Streptococcal Pyrogenic Exotoxin A-Stimulated Monocytes Mediate Regulatory T-Cell Accumulation through PD-L1 and Kynurenine

Bacterial superantigens (SAgs) are exotoxins that promote a fulminant activation of the immune system. The subsequent intense release of inflammatory cytokines often results in hypotension, shock, and organ failure with high mortality rates. In the current paradigm, the direct and simultaneous binding of SAgs with T-cell receptor (TCR)-bearing Vβ regions and conserved structures on major histocompatibility complex class II (MHC class II) on antigen-presenting cells (APCs) induces the activation of both cell types. However, by crosslinking MHC class II molecules, APCs can be activated by SAgs independently of T lymphocytes.
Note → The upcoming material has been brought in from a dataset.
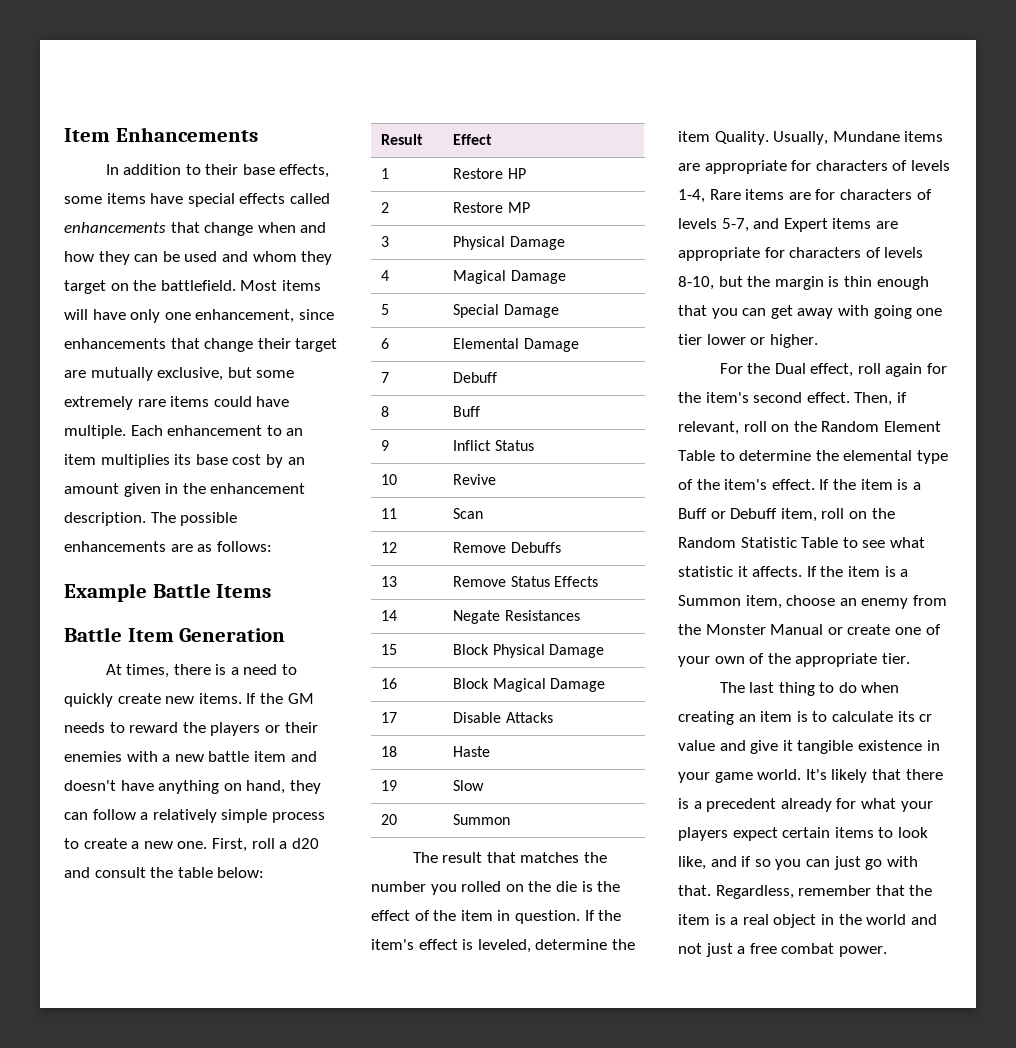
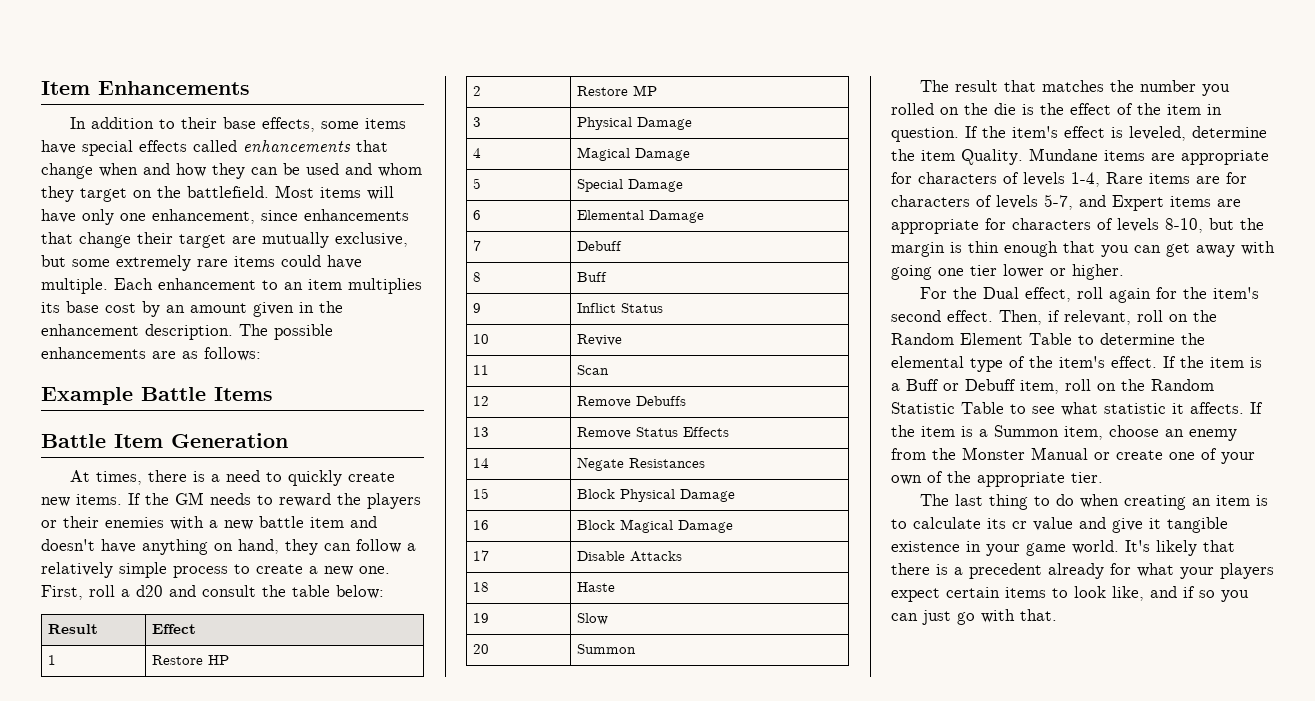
- Usually, Mundane items are appropriate for characters of levels 1-4, Rare items are for characters of levels 5-7, and Expert items are appropriate for characters of levels 8-10, but the margin is thin enough that you can get away with going one tier lower or higher.
+ Mundane items are appropriate for characters of levels 1-4, Rare items are for characters of levels 5-7, and Expert items are appropriate for characters of levels 8-10, but the margin is thin enough that you can get away with going one tier lower or higher.
- Regardless, remember that the item is a real object in the world and not just a free combat power.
Recently, we showed that streptococcal pyrogenic exotoxin A (SPEA) of Streptococcus pyogenes stimulates an immunogenic APC phenotype with upregulated costimulatory molecules and inflammatory cytokines. Additionally, we revealed that SPEA triggers immunosuppressive programs in monocytes that facilitate the accumulation of regulatory T cells (Tregs) in in vitro monocyte/CD4+ T-cell cocultures. Immunosuppressive factors include anti-inflammatory interleukin 10 (IL-10), co-inhibitory surface molecule programmed cell death 1 ligand 1 (PD-L1), and the inhibitory indoleamine 2,3-dioxygenase (IDO)/kynurenine effector system. In the present study, we investigated the underlying mechanism of SPEA-stimulated monocyte-mediated accumulation of Tregs. Blood-derived monocytes from healthy donors were stimulated with SPEA for 48 h (SPEA-monocytes). For the evaluation of SPEA-monocyte-mediated modulation of CD4+ T lymphocytes, SPEA was removed from the culture through extensive washing of cells before adding allogeneic CD3/CD28-activated T cells. Results: In coculture with allogeneic CD4+ T cells, SPEA-monocytes mediate apoptosis of CD4+Foxp3− lymphocytes and accumulation of CD4+Foxp3+ Tregs. PD-L1 and kynurenine are critically involved in the mediated cell death because blocking both factors diminished apoptosis and decreased the proportion of the CD25+/Foxp3+ Treg subpopulation significantly. Upregulation of PD-L1 and kynurenine as well as SPEA-monocyte-mediated effects on T cells depend on inflammatory IL-1β. Our study shows that monocytes activated by SPEA mediate apoptosis of CD4+Foxp3− T effector cells through PD-L1 and kynurenine. CD4+Foxp3+ T cells are resistant to apoptosis and accumulate in SPEA-monocyte/CD4+ T-cell coculture.